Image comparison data

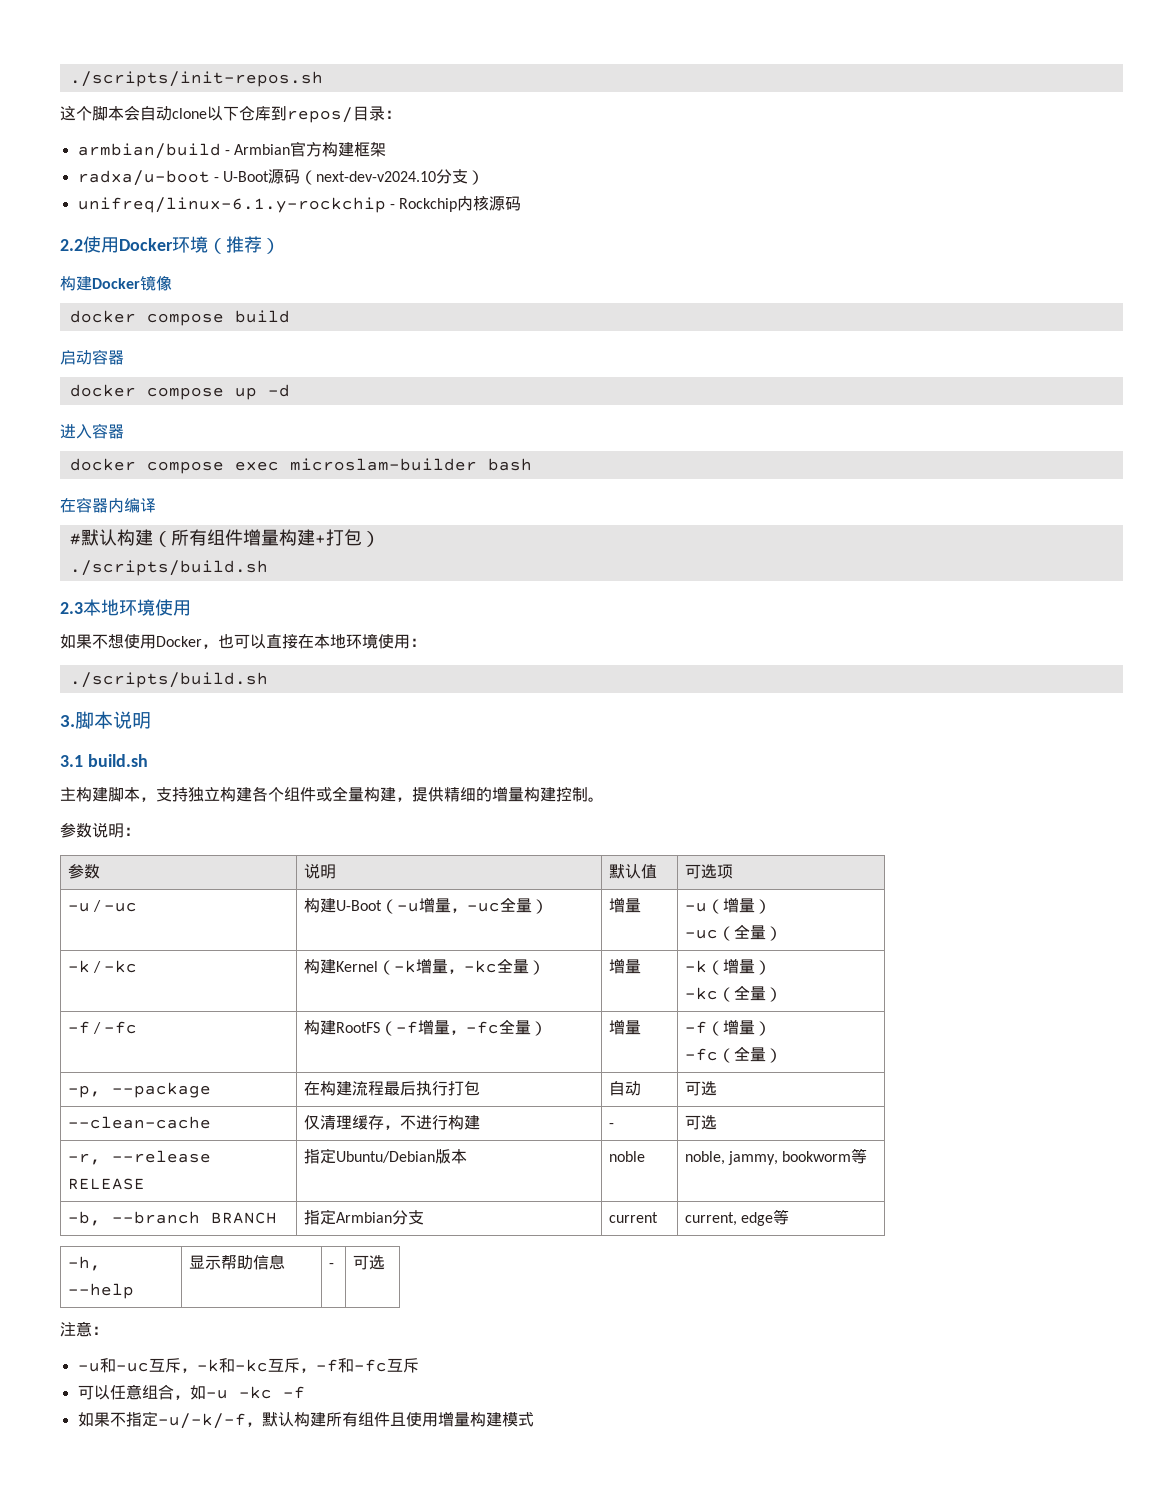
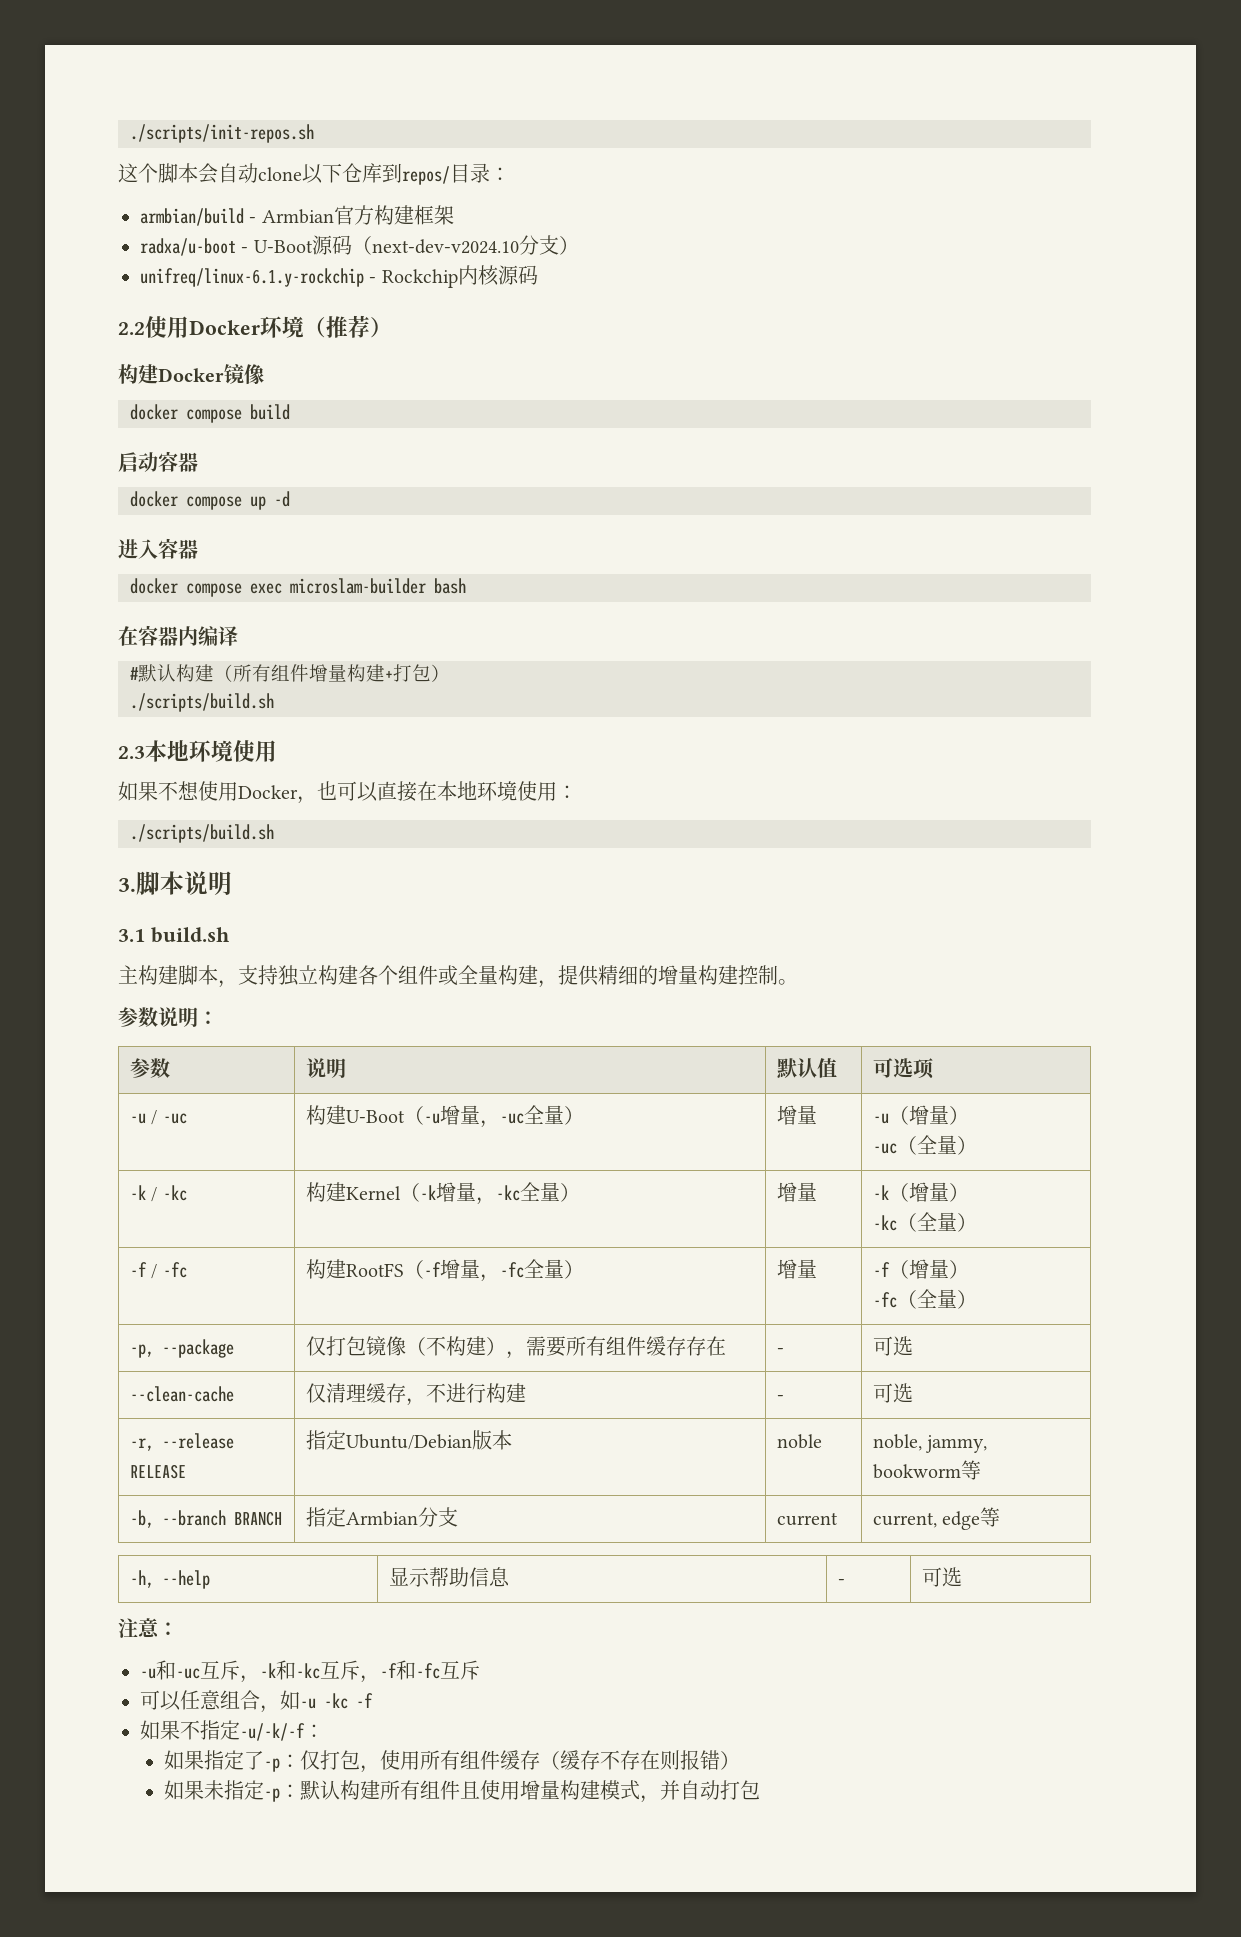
- -p, --package | 在构建流程最后执行打包 | 自动 | 可选
+ -p, --package | 仅打包镜像（不构建），需要所有组件缓存存在 | - | 可选
- 如果不指定-u/-k/-f，默认构建所有组件且使用增量构建模式
+ 如果不指定-u/-k/-f：
+ 如果指定了-p：仅打包，使用所有组件缓存（缓存不存在则报错）
+ 如果未指定-p：默认构建所有组件且使用增量构建模式，并自动打包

#### [Problem to solve]
Write out the records above once more, word for word, with no pictures.

#### [Answer]
- -p, --package | 在构建流程最后执行打包 | 自动 | 可选
+ -p, --package | 仅打包镜像（不构建），需要所有组件缓存存在 | - | 可选
- 如果不指定-u/-k/-f，默认构建所有组件且使用增量构建模式
+ 如果不指定-u/-k/-f：
+ 如果指定了-p：仅打包，使用所有组件缓存（缓存不存在则报错）
+ 如果未指定-p：默认构建所有组件且使用增量构建模式，并自动打包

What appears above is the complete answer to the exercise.